◆ EXERCISE INSTRUCTIONS
Every line from the one containing "ITSEC 2026: практика" to the one containing "- DefOps NAC" in the records below, both included, must be set down exactly, and no other line.

◆ DATA IN THIS EXERCISE
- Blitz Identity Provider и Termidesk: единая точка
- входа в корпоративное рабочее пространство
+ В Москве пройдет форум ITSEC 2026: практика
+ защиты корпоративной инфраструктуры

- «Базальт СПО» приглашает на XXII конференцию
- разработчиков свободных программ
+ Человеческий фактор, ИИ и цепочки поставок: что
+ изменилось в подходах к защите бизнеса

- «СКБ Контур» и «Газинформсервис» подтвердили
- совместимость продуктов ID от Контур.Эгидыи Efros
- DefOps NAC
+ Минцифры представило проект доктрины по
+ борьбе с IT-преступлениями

==

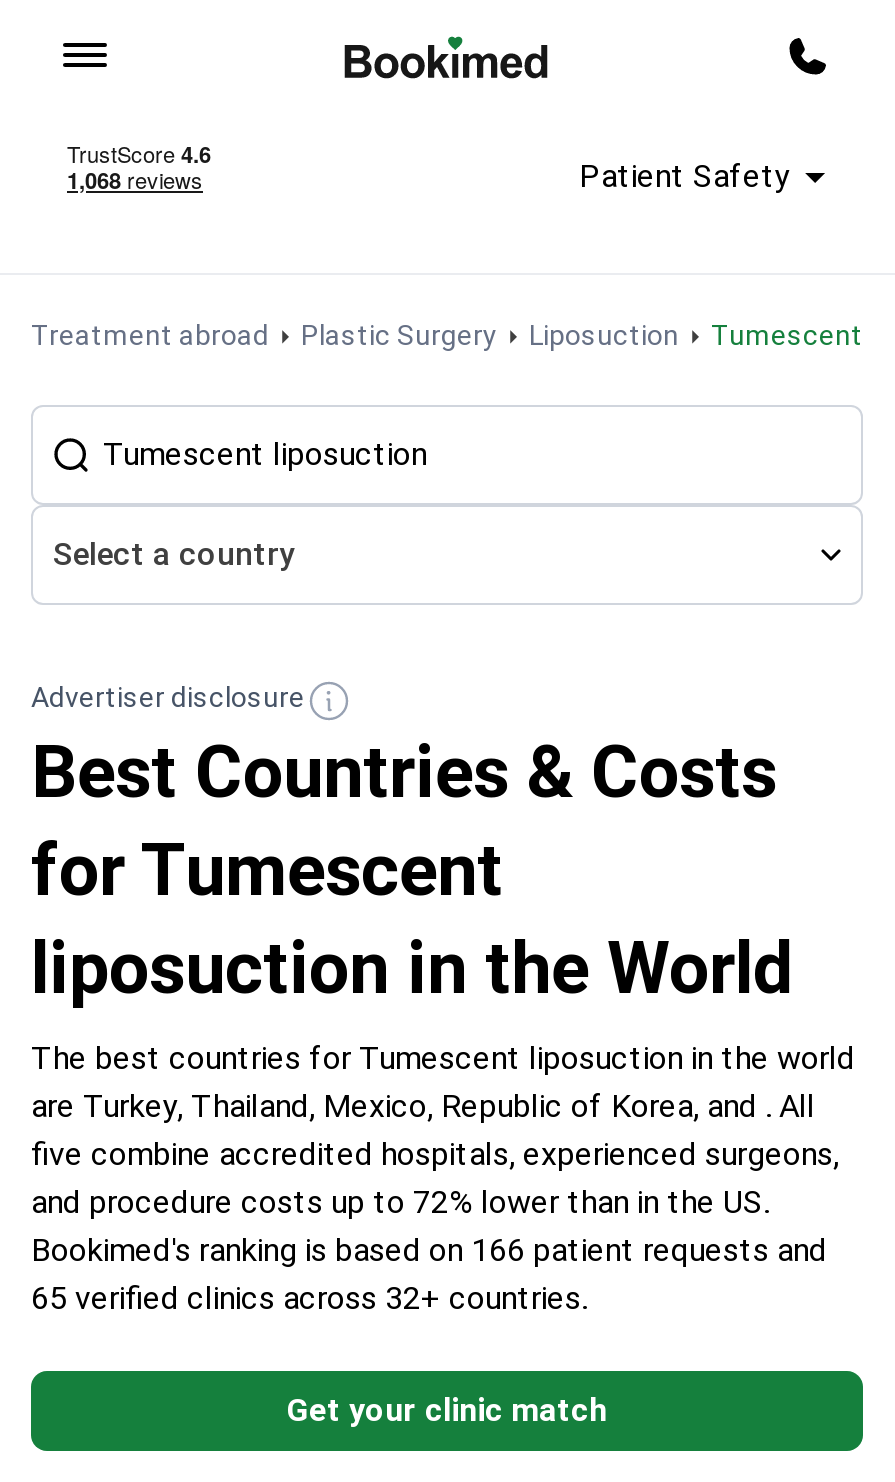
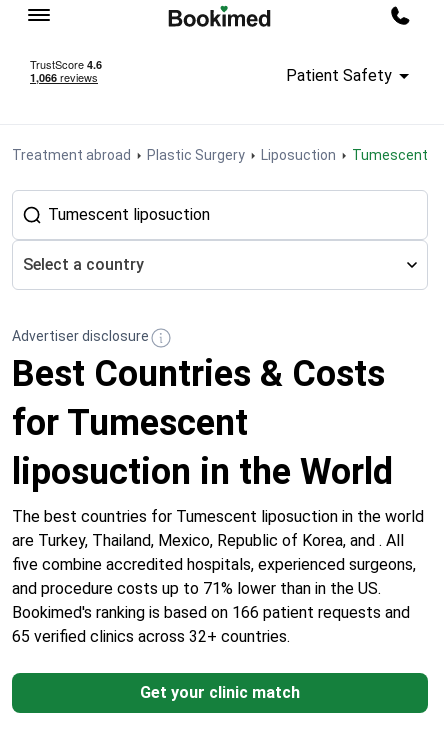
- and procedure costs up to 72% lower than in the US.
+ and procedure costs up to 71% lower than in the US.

◆ ANSWER AREA
+ В Москве пройдет форум ITSEC 2026: практика
+ защиты корпоративной инфраструктуры

- «Базальт СПО» приглашает на XXII конференцию
- разработчиков свободных программ
+ Человеческий фактор, ИИ и цепочки поставок: что
+ изменилось в подходах к защите бизнеса

- «СКБ Контур» и «Газинформсервис» подтвердили
- совместимость продуктов ID от Контур.Эгидыи Efros
- DefOps NAC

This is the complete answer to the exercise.